*** Block opens ***

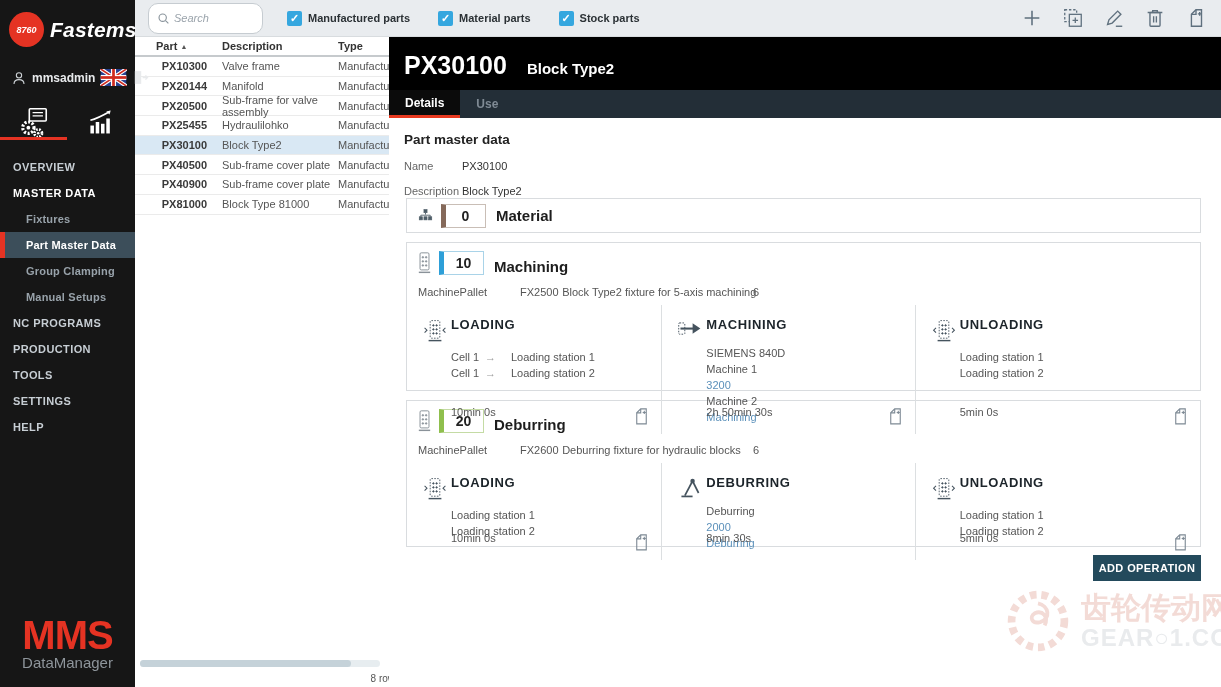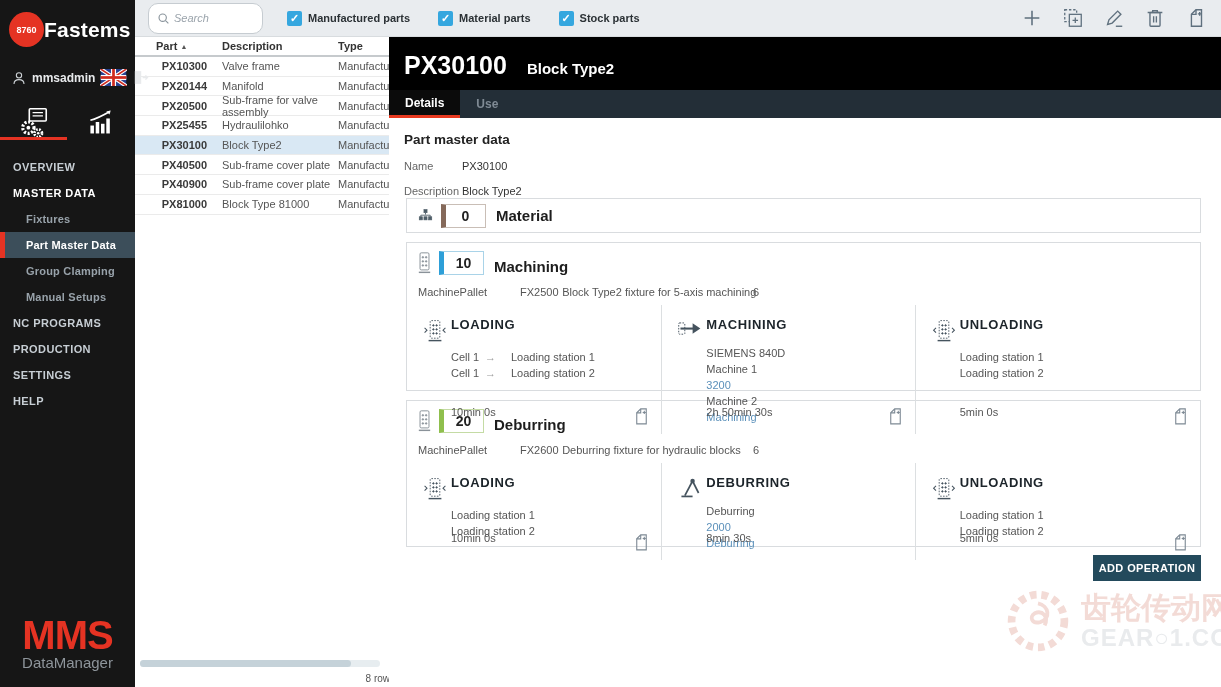--- a/index.html
+++ b/index.html
@@ -1,21 +1,21 @@
 <!DOCTYPE html>
 <html><head>
 <meta charset="utf-8">
 <style>
   * { margin:0; padding:0; box-sizing:border-box; }
   html,body { width:1221px; height:687px; overflow:hidden; }
   body { font-family:"Liberation Sans", sans-serif; background:#fff; position:relative; color:#333; }
 
   
   .sidebar { position:absolute; left:0; top:0; width:135px; height:687px; background:#161616; z-index:5; }
-  .brand { display:flex; align-items:center; padding:12px 0 0 9px; }
+  .brand { display:flex; align-items:center; gap:6px; padding:12px 0 0 9px;font-style:italic; }
   .brand-badge { width:35px; height:35px; border-radius:50%; background:#e53323; color:#fff;
                  font-size:9px; font-weight:bold; display:flex; align-items:center; justify-content:center; flex:none; }
   .brand-name { color:#fff; font-size:21px; font-weight:bold; letter-spacing:.2px; }
   .user-row { display:flex; align-items:center; gap:5px; padding:22px 0 0 11px; color:#e8eaec; }
   .user-row .uname { font-size:12px; font-weight:bold; }
   .icon { display:inline-flex; align-items:center; justify-content:center; }
   .modules { display:flex; margin-top:18px; }
   .module { width:67px; display:flex; align-items:center; justify-content:center; height:36px; }
   .module-underline { position:absolute; left:0; top:137px; width:67px; height:3px; background:#e53323; }
   .nav { margin-top:14px; }
@@ -40,21 +40,21 @@
   .filter { display:flex; align-items:center; gap:6px; }
   .checkbox { width:15px; height:15px; background:#35a7df; border-radius:2px; color:#fff;
               display:flex; align-items:center; justify-content:center; font-size:11px; font-weight:bold; }
   .checkbox::after { content:"✓"; }
   .filter-label { font-size:11px; font-weight:bold; color:#2b3135; }
   .topbar-actions { margin-left:auto; display:flex; gap:19px; padding-right:14px; }
   .topbar-actions .icon { width:22px; height:22px; color:#5f707e; cursor:pointer; }
 
   
   .list-panel { position:absolute; left:135px; top:37px; width:278px; height:650px; background:#fff;
-                border-right:6px solid #0f172a; }
+                border-right:1px solid #0f172a; }
   .tbl-header { display:flex; height:20px; align-items:center; border-bottom:2px solid #c6cacd;
                 font-size:11px; font-weight:bold; color:#333; }
   .col-part { width:72px; padding-left:21px; }
   .col-desc { width:131px; padding-left:15px; }
   .col-type { flex:1; padding-left:0; white-space:nowrap; overflow:hidden; }
   .tbl-row { display:flex; height:19.7px; align-items:center; border-bottom:1px solid #ebebeb;
              font-size:11px; color:#555; cursor:pointer; }
   .tbl-row .col-part { text-align:right; padding-left:0; padding-right:0; font-weight:bold; color:#3a3a3a; }
   .tbl-row.selected { background:#d9e8f4; }
   .sort-arrow { display:inline-block; font-size:7px; color:#555; vertical-align:1px; }
@@ -190,20 +190,21 @@
 
   <div class="nav">
     <div class="nav-item">OVERVIEW</div>
     <div class="nav-item bright">MASTER DATA</div>
     <div class="nav-item sub">Fixtures</div>
     <div class="nav-item sub selected">Part Master Data</div>
     <div class="nav-item sub">Group Clamping</div>
     <div class="nav-item sub">Manual Setups</div>
     <div class="nav-item">NC PROGRAMS</div>
     <div class="nav-item">PRODUCTION</div>
+    <div class="nav-item">TOOLS</div>
     <div class="nav-item">SETTINGS</div>
     <div class="nav-item">HELP</div>
   </div>
 
   <div class="mms-footer">
     <div class="mms-title">MMS</div>
     <div class="mms-sub">DataManager</div>
   </div>
 </div>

*** Block closes ***

What to do: Except for the pictures, the whole listing above should be transcribed exactly.

Answer for the task:
--- a/index.html
+++ b/index.html
@@ -1,21 +1,21 @@
 <!DOCTYPE html>
 <html><head>
 <meta charset="utf-8">
 <style>
   * { margin:0; padding:0; box-sizing:border-box; }
   html,body { width:1221px; height:687px; overflow:hidden; }
   body { font-family:"Liberation Sans", sans-serif; background:#fff; position:relative; color:#333; }
 
   
   .sidebar { position:absolute; left:0; top:0; width:135px; height:687px; background:#161616; z-index:5; }
-  .brand { display:flex; align-items:center; padding:12px 0 0 9px; }
+  .brand { display:flex; align-items:center; gap:6px; padding:12px 0 0 9px;font-style:italic; }
   .brand-badge { width:35px; height:35px; border-radius:50%; background:#e53323; color:#fff;
                  font-size:9px; font-weight:bold; display:flex; align-items:center; justify-content:center; flex:none; }
   .brand-name { color:#fff; font-size:21px; font-weight:bold; letter-spacing:.2px; }
   .user-row { display:flex; align-items:center; gap:5px; padding:22px 0 0 11px; color:#e8eaec; }
   .user-row .uname { font-size:12px; font-weight:bold; }
   .icon { display:inline-flex; align-items:center; justify-content:center; }
   .modules { display:flex; margin-top:18px; }
   .module { width:67px; display:flex; align-items:center; justify-content:center; height:36px; }
   .module-underline { position:absolute; left:0; top:137px; width:67px; height:3px; background:#e53323; }
   .nav { margin-top:14px; }
@@ -40,21 +40,21 @@
   .filter { display:flex; align-items:center; gap:6px; }
   .checkbox { width:15px; height:15px; background:#35a7df; border-radius:2px; color:#fff;
               display:flex; align-items:center; justify-content:center; font-size:11px; font-weight:bold; }
   .checkbox::after { content:"✓"; }
   .filter-label { font-size:11px; font-weight:bold; color:#2b3135; }
   .topbar-actions { margin-left:auto; display:flex; gap:19px; padding-right:14px; }
   .topbar-actions .icon { width:22px; height:22px; color:#5f707e; cursor:pointer; }
 
   
   .list-panel { position:absolute; left:135px; top:37px; width:278px; height:650px; background:#fff;
-                border-right:6px solid #0f172a; }
+                border-right:1px solid #0f172a; }
   .tbl-header { display:flex; height:20px; align-items:center; border-bottom:2px solid #c6cacd;
                 font-size:11px; font-weight:bold; color:#333; }
   .col-part { width:72px; padding-left:21px; }
   .col-desc { width:131px; padding-left:15px; }
   .col-type { flex:1; padding-left:0; white-space:nowrap; overflow:hidden; }
   .tbl-row { display:flex; height:19.7px; align-items:center; border-bottom:1px solid #ebebeb;
              font-size:11px; color:#555; cursor:pointer; }
   .tbl-row .col-part { text-align:right; padding-left:0; padding-right:0; font-weight:bold; color:#3a3a3a; }
   .tbl-row.selected { background:#d9e8f4; }
   .sort-arrow { display:inline-block; font-size:7px; color:#555; vertical-align:1px; }
@@ -190,20 +190,21 @@
 
   <div class="nav">
     <div class="nav-item">OVERVIEW</div>
     <div class="nav-item bright">MASTER DATA</div>
     <div class="nav-item sub">Fixtures</div>
     <div class="nav-item sub selected">Part Master Data</div>
     <div class="nav-item sub">Group Clamping</div>
     <div class="nav-item sub">Manual Setups</div>
     <div class="nav-item">NC PROGRAMS</div>
     <div class="nav-item">PRODUCTION</div>
+    <div class="nav-item">TOOLS</div>
     <div class="nav-item">SETTINGS</div>
     <div class="nav-item">HELP</div>
   </div>
 
   <div class="mms-footer">
     <div class="mms-title">MMS</div>
     <div class="mms-sub">DataManager</div>
   </div>
 </div>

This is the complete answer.